FY2025 Two-Bedroom Fair Market Rents: California Metros vs. National Median Gross rent at the 40th percentile; effective October 1, 2024 San Jose-Sunnyvale-Santa Clara $3,373 San Francisco-Oakland-Hayward $2,990 San Diego-Carlsbad $2,576 Los Angeles-Long Beach-Anaheim $2,199 Sacramento-Roseville-Arden-Arcade $1,768 Bakersfield $1,150 Fresno $1,100 National Median (2-BR FMR) $1,280 Source: HUD FY2025 Fair Market Rents Schedule [4]

When are FMRs published and when do they take effect?

HUD publishes proposed FMRs in the Federal Register, usually in late spring or early summer (often May or June), followed by a 30-day public comment period [4]. Final FMRs publish around August and take effect October 1 of the same year.

PHAs don't have to update payment standards on October 1. They have up to 12 months to put a new payment standard in place for existing leases [10]. So if FMRs jump in October, your voucher's effective ceiling might not move until your next annual reexamination or lease renewal.

For landlords signing new HAP contracts, the new payment standard applies from the date the PHA actually implements it. Timing a lease-up just before or just after an October 1 change can meaningfully shift how much the PHA contributes.
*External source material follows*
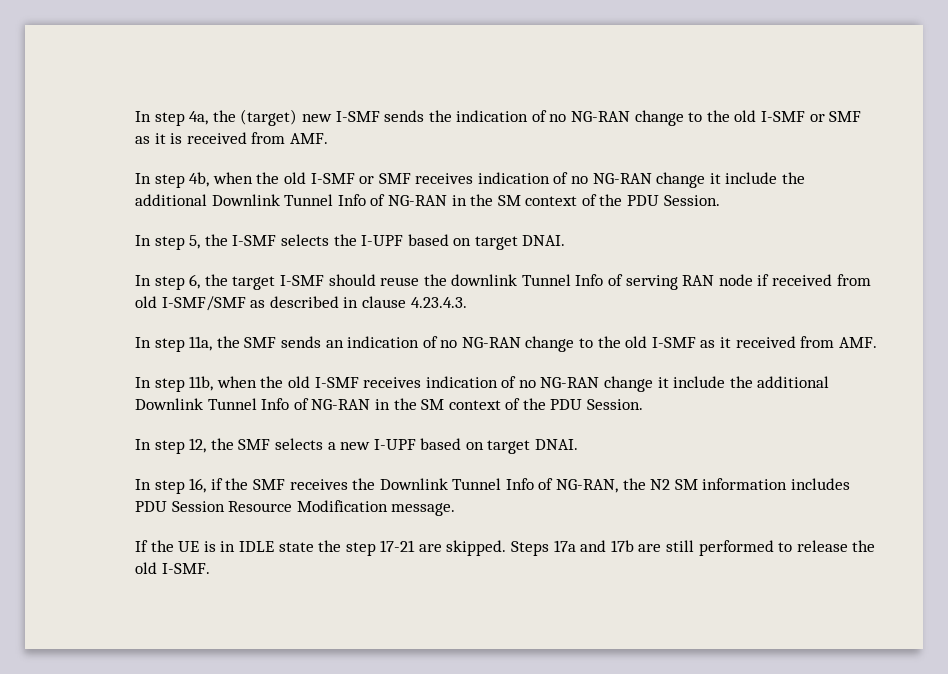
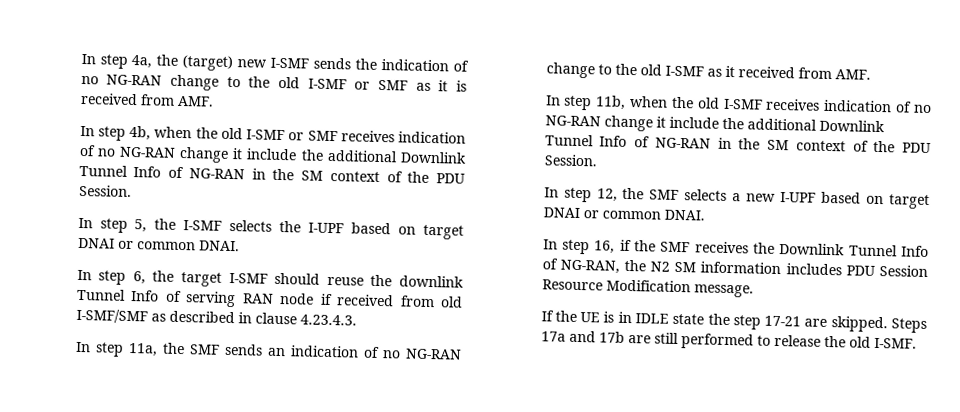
- In step 5, the I-SMF selects the I-UPF based on target DNAI.
+ In step 5, the I-SMF selects the I-UPF based on target DNAI or common DNAI.
- In step 12, the SMF selects a new I-UPF based on target DNAI.
+ In step 12, the SMF selects a new I-UPF based on target DNAI or common DNAI.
Can a PHA or tenant appeal or request an exception to the FMR?

Yes, and the process is underused.

PHA exception payment standards. A PHA can set payment standards between 110 and 120 percent of FMR with HUD approval and no special justification [2]. Above 120 percent takes a formal exception, which the PHA has to back with local market data. In very high-cost markets, this matters a lot.

The FMR comment process. During the 30-day comment period after HUD publishes proposed FMRs, PHAs, tenant advocates, and landlord groups can submit data challenging the numbers. HUD reviews substantive comments backed by market data and has revised FMRs in response to credible challenges. Most individual tenants never learn this avenue exists.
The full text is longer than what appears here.